Project Puffin Island News!
On Pond Island, one of Project Puffin’s smallest research islands which focuses on studying and protecting common terns, the seabird biologists found signs that a Great Horned Owl was hunting in the tern colony.
The biggest indication was that the colony of common terns were “dreading” each evening and abandoning the island for the night rather than staying near their nest territory. Researchers found a pellet and also feather spread, which is left when the owl plucks plumes from a fresh kill to more easily transport back to its home nest.
After two nights of watching the terns abandon, the Pond Island crew led by island supervisor Kristina McOmber decided to set up an owl trap. Built with a pressure plate and spring loaded bars that snap shut, the traps are set up atop tall poles, creating perfect perch spots for owls to use while hunting. When the bars close on the leg of an owl, the surface is padded to avoid injury, and the owl has a long chain to allow them some mobility while they wait to be released.
At first, the researchers set up only one perch to test the waters. At sunrise they found the trap had been set off and the long chain stretched to its limit, suggesting that the owl had gotten the trap caught on a talon before making a narrow escape.
The next night the Pond Island crew set up five traps in the evening, being sure that the trap poles were the tallest objects around to tempt the owl in for a perch. They also wove pieces of sod and grass over the trap to camouflage it.

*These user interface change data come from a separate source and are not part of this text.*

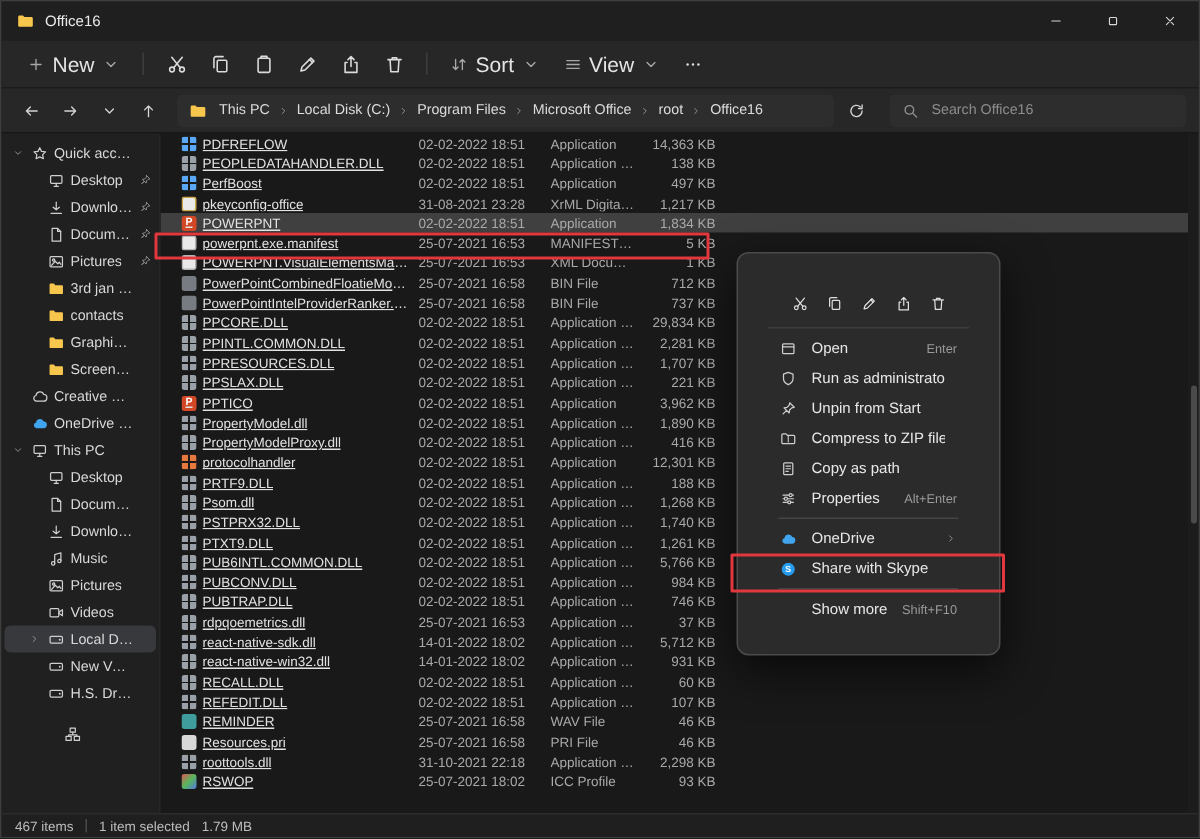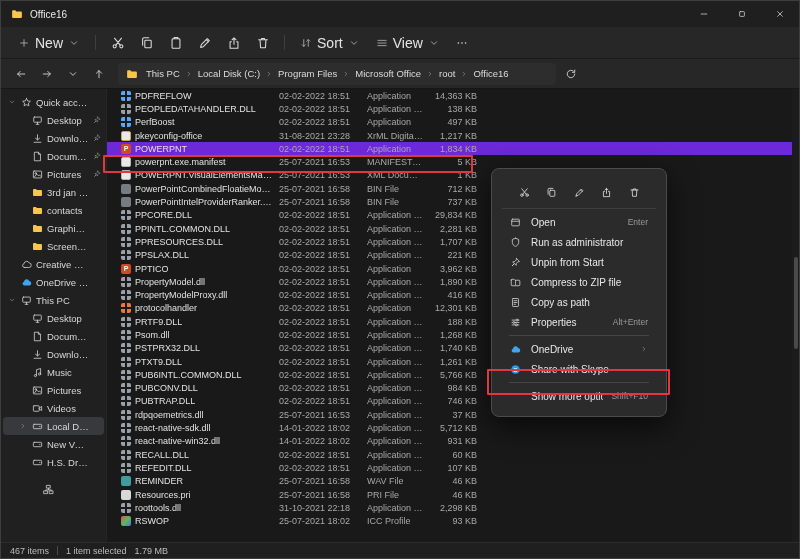--- a/index.html
+++ b/index.html
@@ -48,22 +48,22 @@
   .side-item .sicon{display:flex;flex:0 0 11px;color:#cfcfcf;}
   .side-item .lbl{overflow:hidden;text-overflow:ellipsis;}
   .side-item .pin{position:absolute;right:3px;color:#9a9a9a;display:flex;}
 
   .filearea{flex:1;position:relative;background:#191919;overflow:hidden;border-left:1px solid #262626;}
   .cols{height:16px;display:flex;align-items:center;padding-left:14px;font-size:9px;color:#9b9b9b;border-bottom:1px solid #242424;}
   .col{position:relative;padding-right:8px;}
   .col::after{content:'';position:absolute;right:3px;top:2px;bottom:2px;width:1px;background:#2e2e2e;}
   .col.name{width:158px;} .col.date{width:88px;} .col.type{width:62px;} .col.size{width:48px;text-align:right;}
   .frow{height:13.3px;display:flex;align-items:center;padding-left:14px;font-size:9px;color:#c8c8c8;}
-  .frow.selected{background:#6d28d9;}
-  .c-name{width:158px;display:flex;align-items:center;gap:4px;overflow:hidden;color:#e2e2e2;padding-right:6px;}
+  .frow.selected{background:#404040;}
+  .c-name{width:158px;display:flex;align-items:center;gap:4px;overflow:hidden;color:#e2e2e2;padding-right:6px;text-decoration:underline;}
   .c-name .nm{overflow:hidden;text-overflow:ellipsis;white-space:nowrap;}
   .c-date{width:88px;color:#a9a9a9;white-space:nowrap;overflow:hidden;}
   .c-type{width:62px;color:#a9a9a9;white-space:nowrap;overflow:hidden;text-overflow:ellipsis;padding-right:6px;}
   .c-size{width:48px;text-align:right;color:#a9a9a9;white-space:nowrap;}
 
   .fi{width:10px;height:10px;border-radius:2px;flex:0 0 10px;display:flex;align-items:center;justify-content:center;font-size:7px;font-weight:bold;color:#fff;}
   .fi-cross{background-image:
     linear-gradient(to right,transparent 44%,#191919 44%,#191919 56%,transparent 56%),
     linear-gradient(to bottom,transparent 44%,#191919 44%,#191919 56%,transparent 56%);}
   .fi-application{background-color:#5aa7f5;}
@@ -78,21 +78,21 @@
   .fi-icc{background:linear-gradient(135deg,#e05555,#58b85c 50%,#5577e0);}
 
   .vscroll{width:7px;background:#1c1c1c;position:relative;flex:0 0 7px;}
   .vscroll .thumb{position:absolute;left:1.5px;width:4px;height:92px;top:168px;background:#4a4a4a;border-radius:2px;}
 
   
   .statusbar{position:absolute;left:0;right:0;bottom:0;height:16px;background:#1f1f1f;border-top:1px solid #2c2c2c;display:flex;align-items:center;gap:8px;padding:0 9px;font-size:9px;color:#bdbdbd;}
   .sb-sep{width:1px;height:9px;background:#4a4a4a;}
 
   
-  .ctxmenu{position:absolute;left:490px;top:167px;width:176px;background:#2b2b2b;border:1px solid #4b4b4b;border-radius:8px;box-shadow:0 10px 30px rgba(0,0,0,.65);padding:10px;z-index:5;font-size:10px;}
+  .ctxmenu{position:absolute;left:490px;top:167px;width:176px;background:#2b2b2b;border:1px solid #4b4b4b;border-radius:8px;box-shadow:0 10px 30px rgba(0,0,0,.65);padding:20px;z-index:5;font-size:10px;}
   .strip{display:flex;justify-content:space-between;align-items:center;padding:2px 10px 5px;border-bottom:1px solid #3e3e3e;margin-bottom:3px;}
   .strip-btn{width:24px;height:22px;display:flex;align-items:center;justify-content:center;background:transparent;border:none;color:#e0e0e0;border-radius:4px;}
   .menu-item{height:20px;display:flex;align-items:center;gap:8px;padding:0 8px;border-radius:4px;color:#e8e8e8;}
   .mi-icon{width:13px;flex:0 0 13px;display:flex;color:#cfcfcf;}
   .mi-label{flex:1;white-space:nowrap;overflow:hidden;}
   .mi-right{color:#9a9a9a;font-size:8.5px;display:flex;align-items:center;}
   .menu-sep{height:1px;background:#454545;margin:3px 7px;}
 
   
   .anno{position:absolute;border:2px solid #e0383e;z-index:9;pointer-events:none;border-radius:1px;}
@@ -285,20 +285,29 @@
         </span>
     </div>
     <button class="nav-btn">
       <span style="display:flex">
           <svg class="svgi " viewBox="0 0 16 16">
             <path d="M13 8a5 5 0 1 1-1.7-3.8"></path>
             <path d="M13 2.7v3.1h-3.1"></path>
           </svg>
         </span>
     </button>
+    <div class="searchbox">
+      <span style="display:flex">
+          <svg class="svgi " viewBox="0 0 16 16">
+            <circle cx="7" cy="7" r="3.8"></circle>
+            <path d="M9.9 9.9 13.4 13.4"></path>
+          </svg>
+        </span>
+      <input placeholder="Search Office16" style="">
+    </div>
   </div>
 
   <div class="content">
     <aside class="sidebar" id="sidebar">
         <div class="side-item" style="padding-left: 5px;">
           <span class="chev">
             <svg class="svgi s8" viewBox="0 0 16 16">
               <path d="M4.5 6.3 8 9.8l3.5-3.5"></path>
             </svg>
           </span>

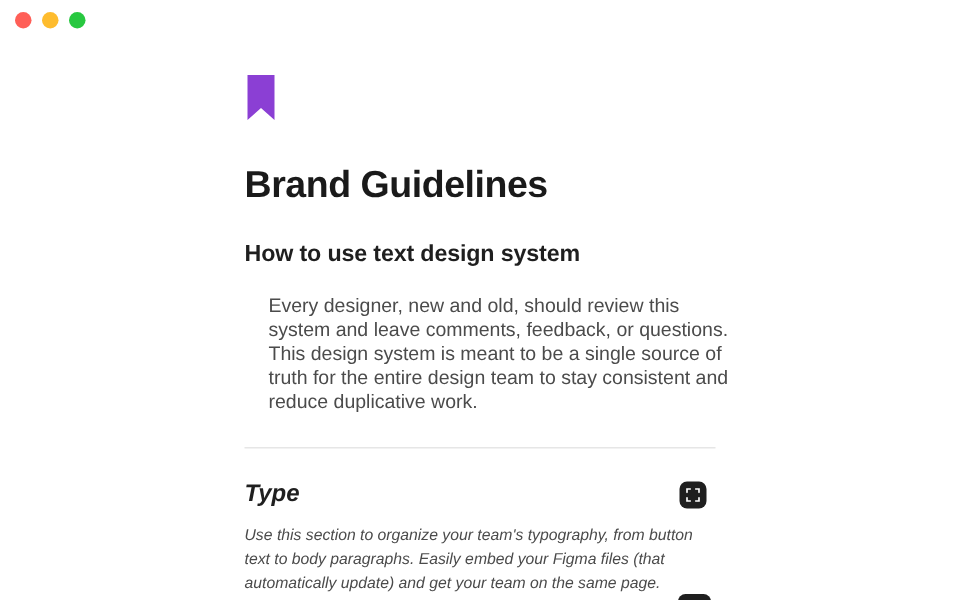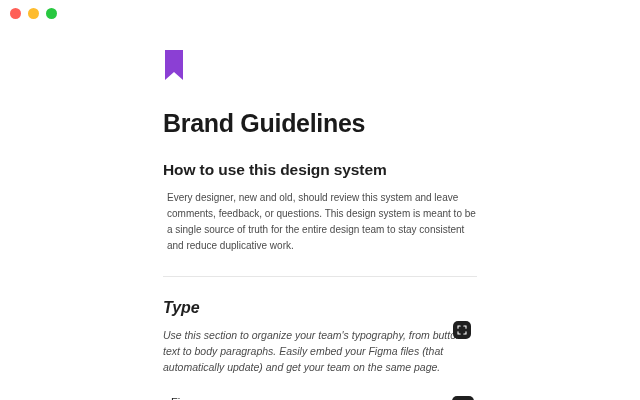--- a/index.html
+++ b/index.html
@@ -75,24 +75,24 @@
   h2.subtitle {
     font-size: 15.5px;
     line-height: 20px;
     font-weight: bold;
     color: #1f1f1f;
     margin: 0 0 10px 0;
     letter-spacing: -0.1px;
   }
 
   p.body {
-    font-size: 10px;
+    font-size: 13px;
     line-height: 16px;
     color: #4b4b4b;
-    margin: 4px;
+    margin: 16px;
     width: 314px;
   }
 
   .divider {
     border: 0;
     border-top: 1px solid #e6e6e6;
     margin: 22px 0 0 0;
     width: 314px;
   }
 
@@ -172,21 +172,21 @@
 
   <div class="content">
     <div class="doc">
 
       <svg class="bookmark-icon" viewBox="0 0 22 34">
         <path d="M2 2 h18 v30 l-9 -8 l-9 8 z" fill="#8b3fd4"></path>
       </svg>
 
       <h1 class="title">Brand Guidelines</h1>
 
-      <h2 class="subtitle">How to use this design system</h2>
+      <h2 class="subtitle">How to use text design system</h2>
 
       <p class="body">Every designer, new and old, should review this system and leave comments, feedback, or questions. This design system is meant to be a single source of truth for the entire design team to stay consistent and reduce duplicative work.</p>
 
       <hr class="divider">
 
       <h2 class="section">Type</h2>
 
       <p class="hint">Use this section to organize your team's typography, from button text to body paragraphs. Easily embed your Figma files (that automatically update) and get your team on the same page.</p>
 
       <div class="figma-row">

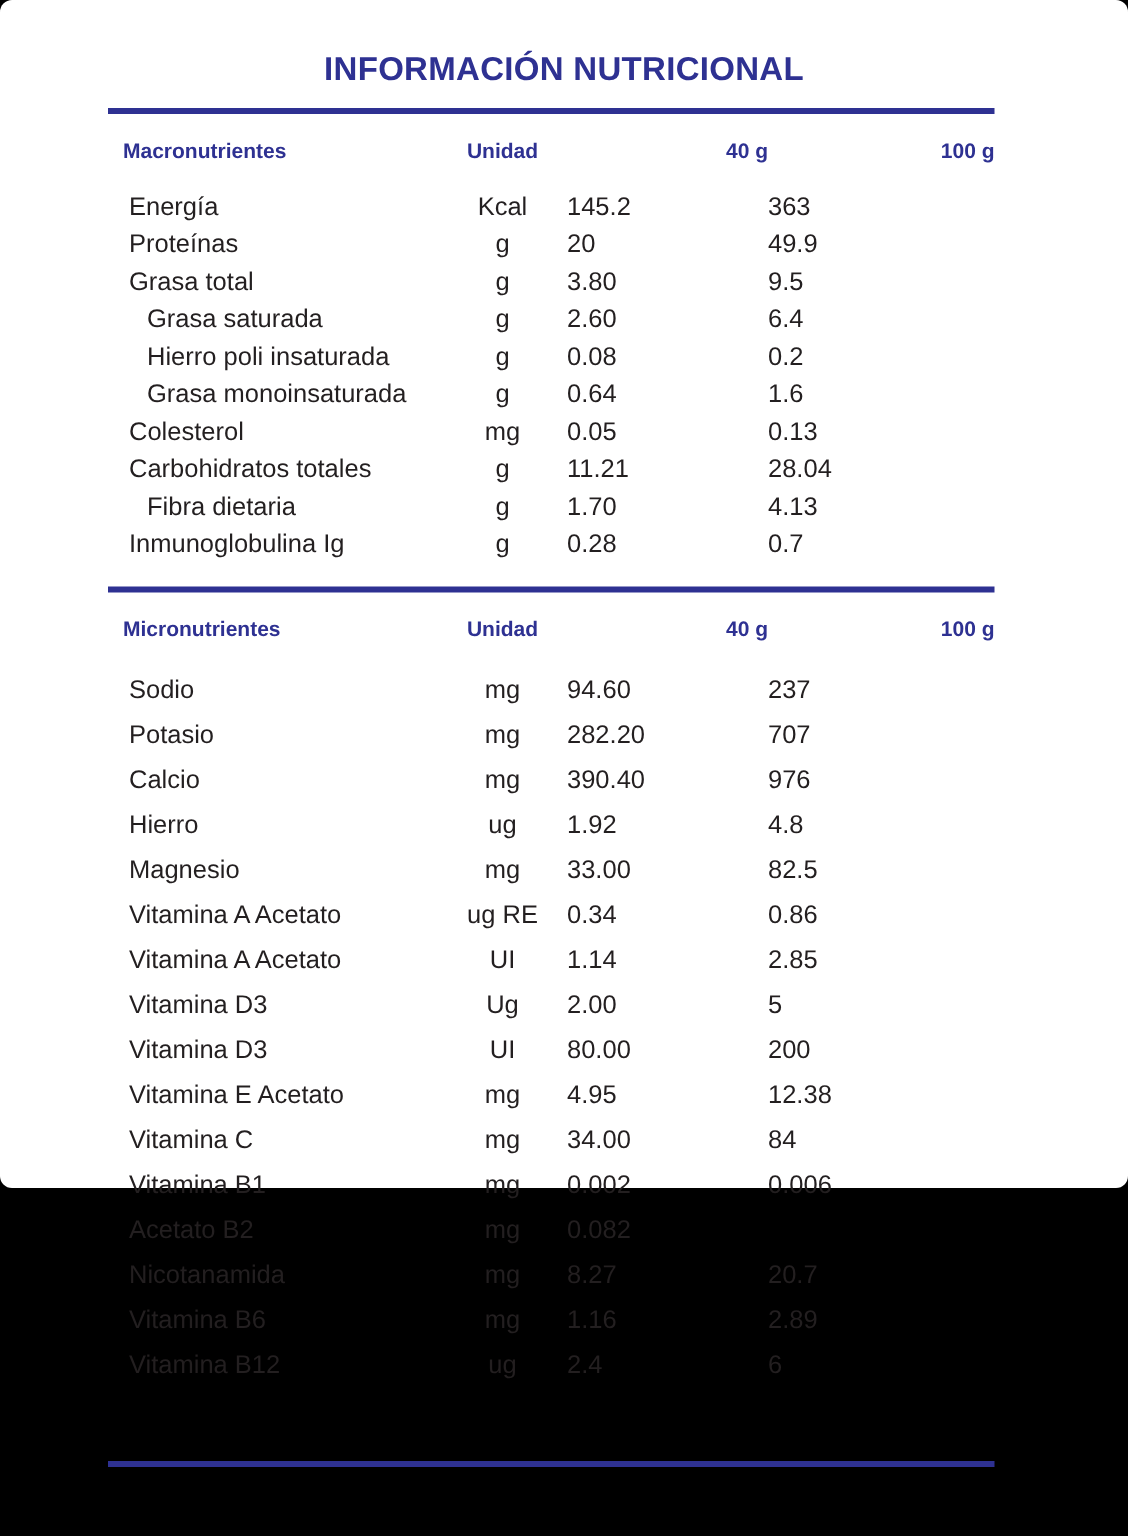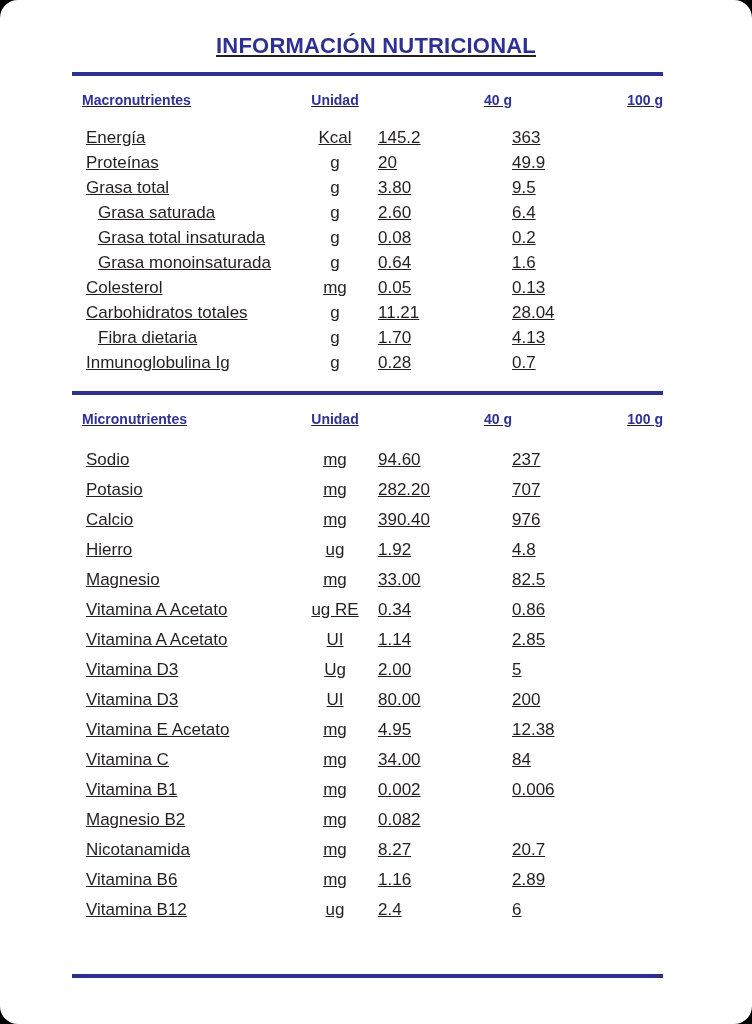--- a/index.html
+++ b/index.html
@@ -6,27 +6,26 @@
     margin: 0;
     padding: 0;
     background: #000000;
     width: 752px;
     height: 1024px;
     overflow: hidden;
   }
   .card {
     position: relative;
     width: 752px;
-    height: 1024px;
+    height: 792px;
     box-sizing: border-box;
     background: var(--card-bg, #ffffff);
-    border-radius: 18px;
+    border-radius: 8px;
     font-family: "Liberation Sans", sans-serif;
     color: var(--text, #231F20);
-    text-decoration: underline;
   }
   .title {
     padding-top: 32px;
     height: 28px;
     line-height: 28px;
     text-align: center;
     color: var(--accent, #2E3192);
     font-size: 22px;
     font-weight: bold;
     letter-spacing: 0.2px;
@@ -106,21 +105,21 @@
         <span class="c-v40">3.80</span>
         <span class="c-v100">9.5</span>
       </div>
       <div class="row">
         <span class="c-label indent">Grasa saturada</span>
         <span class="c-unit">g</span>
         <span class="c-v40">2.60</span>
         <span class="c-v100">6.4</span>
       </div>
       <div class="row">
-        <span class="c-label indent">Grasa total insaturada</span>
+        <span class="c-label indent">Hierro poli insaturada</span>
         <span class="c-unit">g</span>
         <span class="c-v40">0.08</span>
         <span class="c-v100">0.2</span>
       </div>
       <div class="row">
         <span class="c-label indent">Grasa monoinsaturada</span>
         <span class="c-unit">g</span>
         <span class="c-v40">0.64</span>
         <span class="c-v100">1.6</span>
       </div>
@@ -226,21 +225,21 @@
         <span class="c-v40">34.00</span>
         <span class="c-v100">84</span>
       </div>
       <div class="row">
         <span class="c-label">Vitamina B1</span>
         <span class="c-unit">mg</span>
         <span class="c-v40">0.002</span>
         <span class="c-v100">0.006</span>
       </div>
       <div class="row">
-        <span class="c-label">Magnesio B2</span>
+        <span class="c-label">Acetato B2</span>
         <span class="c-unit">mg</span>
         <span class="c-v100">0.082</span>
       </div>
       <div class="row">
         <span class="c-label">Nicotanamida</span>
         <span class="c-unit">mg</span>
         <span class="c-v40">8.27</span>
         <span class="c-v100">20.7</span>
       </div>
       <div class="row">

At 4:30 this morning the researchers walked out and found that they had trapped a male Great Horned Owl. Adam DiNuovo transported the owl to Avian Haven in Freedom, Maine, where the animal can be safely released in the North Woods of Maine. Great Horned Owls breed earlier in the season and will not be missed by a nest or a mate at this point in the season. By carefully relocating this bird of prey, it ensures that the common tern colony on Pond Island will remain intact.
Now that the tern colony is heading into its peak laying period, island supervisor Kristina McOmber said it was “a relief” to have captured the owl so that the terns will stay in the colony at night, especially right now when “eggs are dropping everywhere!”
If the terns were to continue to abandon in the night, their new eggs would not be successful. Since the owl was removed, the tern colony is already less skittish and starting to settle back into its routine.
A big thanks to all of our dedicated researchers at Project Puffin who protect Maine’s seabird heritage!